Donald Trump said on “Meet the Press” that America’s mass shootings are the result of mental illness. Just like Trump’s lead in the race for the Republican nomination.
Jeb Bush commented on the campus shooting in Oregon by saying that, quote, “stuff happens”. And by “stuff”, Trump meant “saying something so stupid it completely eliminates any chance you had of being elected president”.
Donald Trump cancelled a rally scheduled for Friday in Virginia Beach due to Hurricane Joaquin. But Trump claimed he had a plan to stop the hurricane by building a giant wall.
Donald Trump will report for jury duty tomorrow in New York City. So good luck getting out of that parking ticket, Megyn Kelly.
Los Angeles is the frontrunner to host the 2024 Summer Olympics. If chosen, athletes will compete to win a bronze, silver, or kale medal.
A new discovery reveals that William Shakespeare may have enjoyed smoking marijuana. Which explains his unpublished play, Much Ado About Rastafari.
During a speech on Tuesday, President Obama said that he’s looking forward to life after his presidency. Though he will miss all that golf.
Donald Trump said if he’s elected he’d love to have Sarah Palin in his cabinet. However, Trump said he’d only do so if it was first approved by Vice-President Dennis Rodman.
Walter Palmer, the dentist who killed Cecil the Lion in Zimbabwe, Africa has apologized. However, he still hasn’t apologized for the dentist office playing nothing but Kenny G.
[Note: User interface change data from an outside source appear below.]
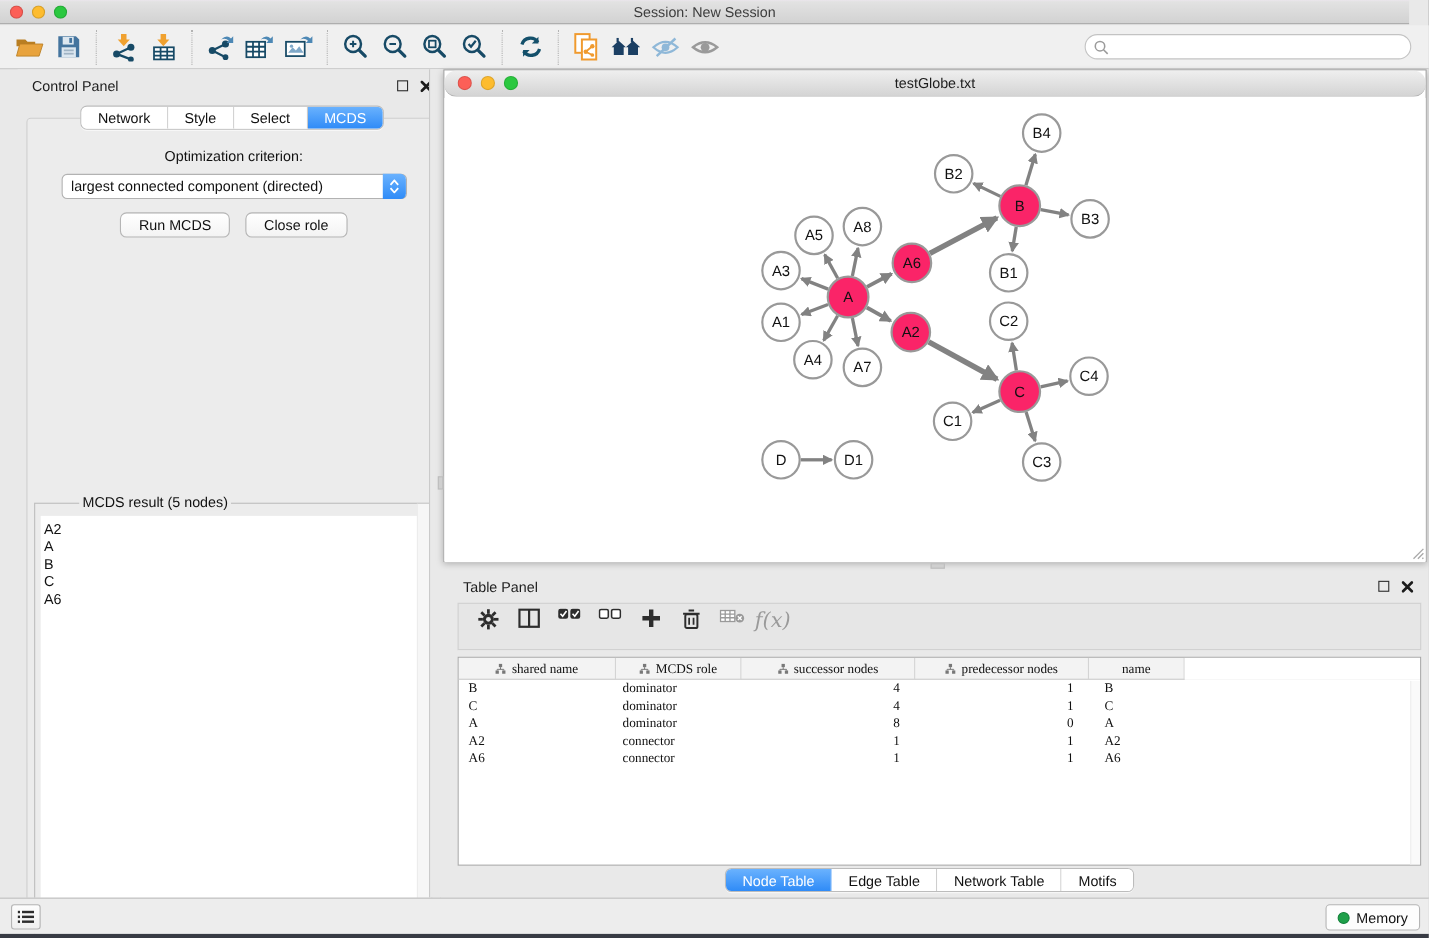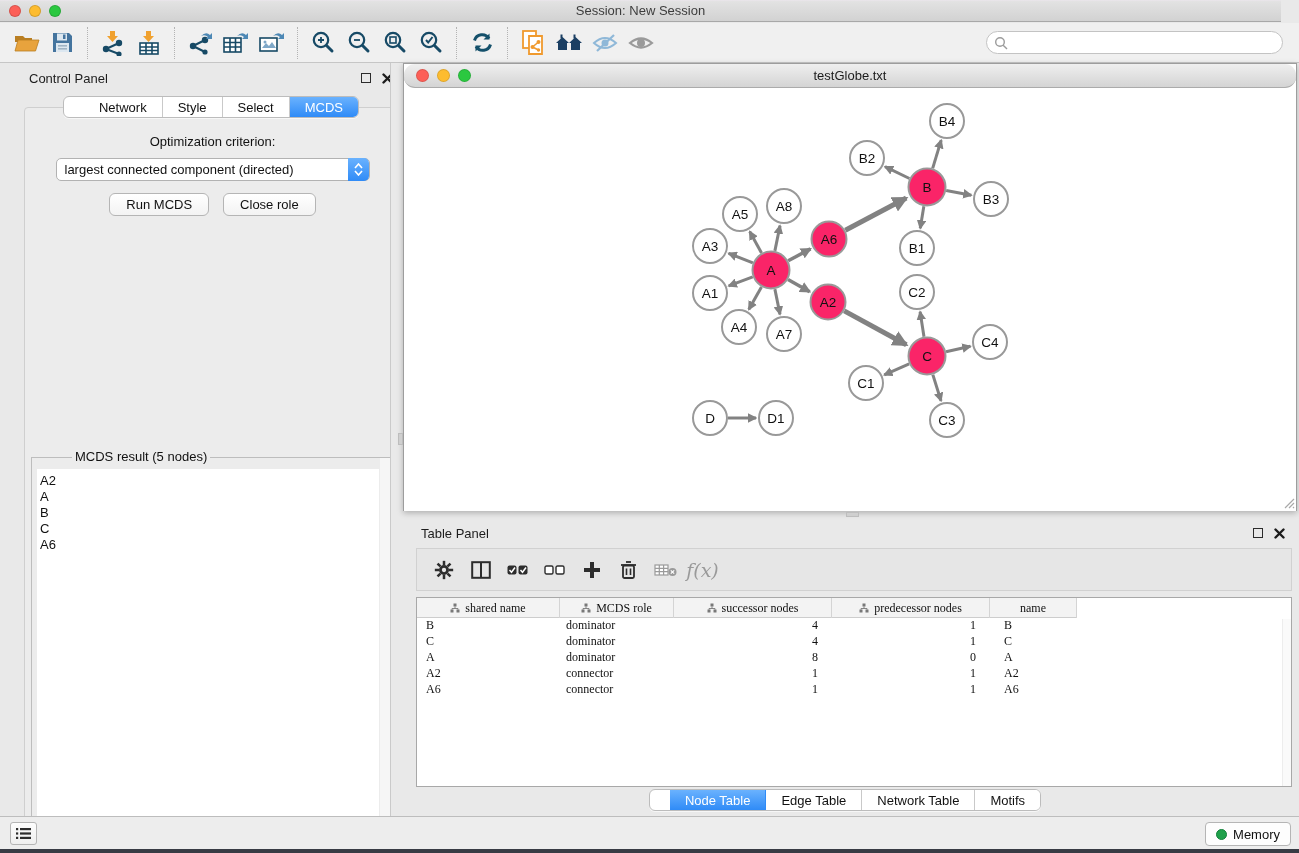--- a/index.html
+++ b/index.html
@@ -25,21 +25,21 @@
   .search-input { width:297px; height:23px; border:1px solid #c3c3c3; border-radius:12px;
     padding:0 10px 0 26px; font-size:13px; background:#fff; outline:none; }
 
   
   .control-panel { position:absolute; left:16px; top:63px; width:390px; height:753px; background:#e9e9e9; }
   .cp-header { height:30px; display:flex; align-items:center; padding:0 13px; font-size:13px; color:#1d1d1d; }
   .win-btns { margin-left:auto; display:flex; gap:11px; align-items:center; }
   .float-box { width:10px; height:10px; border:1.5px solid #2c2c2c; background:transparent; }
   .cp-tabrow { position:absolute; left:0; right:0; top:33px; display:flex; justify-content:center; z-index:3; }
   .seg { display:inline-flex; height:22px; border:1px solid #bcbcbc; border-radius:6px; overflow:hidden; background:#fff;
-    font-size:13px; box-shadow:0 1px 0 rgba(255,255,255,.6);padding-left:20px; }
+    font-size:13px; box-shadow:0 1px 0 rgba(255,255,255,.6); }
   .seg-item { display:flex; align-items:center; padding:0 15px; border-right:1px solid #c9c9c9; color:#111; background:#fff; }
   .seg-item:last-child { border-right:none;text-align:right; }
   .seg-item.active { background:linear-gradient(#6ab2fe,#2f8bf7); color:#fff; border-color:#2f8bf7; }
   .cp-content { position:absolute; left:8px; top:44px; width:377px; height:762px; background:#ececec;
     border:1px solid #cfcfcf; border-radius:4px; }
   .opt-label { margin-top:26px; text-align:center; font-size:13px; color:#111; }
   .combo { position:relative; margin:9px auto 0; width:314px; height:23px; background:#fff;
     border:1px solid #b2b2b2; border-radius:5px; font-size:13px; display:flex; align-items:center;
     padding-left:8px; color:#111; }
   .combo-stepper { position:absolute; right:0; top:-1px; width:21px; height:23px; border-radius:0 5px 5px 0;
@@ -67,21 +67,21 @@
   .net-canvas { position:absolute; left:0; top:25px; width:892px; height:422px; background:#fff; }
   .resize-grip { position:absolute; right:1px; bottom:1px; }
   .vthumb { position:absolute; left:7px; top:370px; width:5px; height:12px; background:#cfcfcf; border:1px solid #bdbdbd; }
   .hthumb { position:absolute; left:455px; top:449px; width:13px; height:5px; background:#cfcfcf; border:1px solid #bdbdbd; }
 
   
   .table-panel { position:absolute; left:0; right:0; top:457px; bottom:0; }
   .tp-header { height:26px; display:flex; align-items:center; padding:0 14px 0 30px; font-size:13px; color:#1d1d1d; }
   .tp-toolbar { position:absolute; left:25px; right:7px; top:28px; height:43px; background:#e6e6e6;
     border:1px solid #d1d1d1; display:flex; align-items:center; padding-left:8px; }
-  .tp-tool { width:37px; height:34px; display:flex; align-items:center; justify-content:center; }
+  .tp-tool { width:37px; height:34px; display:flex; align-items:flex-start; justify-content:center; }
   .fx { font-family:"DejaVu Serif", serif; font-style:italic; font-size:19px; color:#9a9a9a; }
   .tp-table { position:absolute; left:25px; right:7px; top:77px; height:190px; background:#fff; border:1px solid #a8a8a8; overflow:hidden;font-family:Liberation Serif, serif; }
   .thead { display:grid; grid-template-columns:143px 114px 158px 158px 87px 1fr; height:20px;
     background:#f3f3f3; border-bottom:1px solid #cdcdcd; font-size:12px; color:#111; }
   .th { display:flex; align-items:center; justify-content:center; gap:5px; border-right:1px solid #d4d4d4; height:20px; }
   .th:last-child, .th.empty { border-right:none; background:#fff; }
   .th.empty { background:#fff; }
   .trow { display:grid; grid-template-columns:143px 114px 158px 158px 87px 1fr; height:15.8px; align-items:center; font-size:12px; color:#111; }
   .tcell { overflow:hidden; white-space:nowrap; }
   .c0 { padding-left:9px; } .c1 { padding-left:6px; }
Benjamin Netanyahu won his fourth term as Israel’s Prime Minister in an extremely close election. Netanyahu is said to have won the race by only a foreskin.
Mitt Romney will fight Evander Holyfield in a charity boxing match in May. To get ready to fight Romney, Holyfield has been playing a lot of “Rock ‘Em Sock ‘Em Robots”.
A class action lawsuit was filed in California against Franzia and Trader Joe’s Two Buck Chuck for containing high levels of arsenic. Trader Joe’s customers say that while arsenic poisoning sucks, it’s still less annoying than paying 10 cents for a bag.
The Academy Awards were held tonight at the Dolby Theater. This year’s big winner? White people.
On Wednesday President Obama named Joseph Clancy the new Secret Service director. Clancy was chosen after sneaking his resume over the White House fence.
Oregon now has the first ever openly bisexual governor, Kate Brown. Voters say they’re looking forward to a leader with lots experience on both sides of the aisle.
NBC has suspended Brian Williams for six months. During his suspension, Williams hopes to spend more time lying to his family.
The top judge in Alabama blocked gay marriage in his state because he says it would lead to father-daughter weddings. He was then overruled on the grounds that Alabama already allows father-daughter weddings.
ISIS is punishing residents who violate their bans on smoking with lashes, prison time, and even execution. Not only that, but ISIS will make them finish the whole pack!!!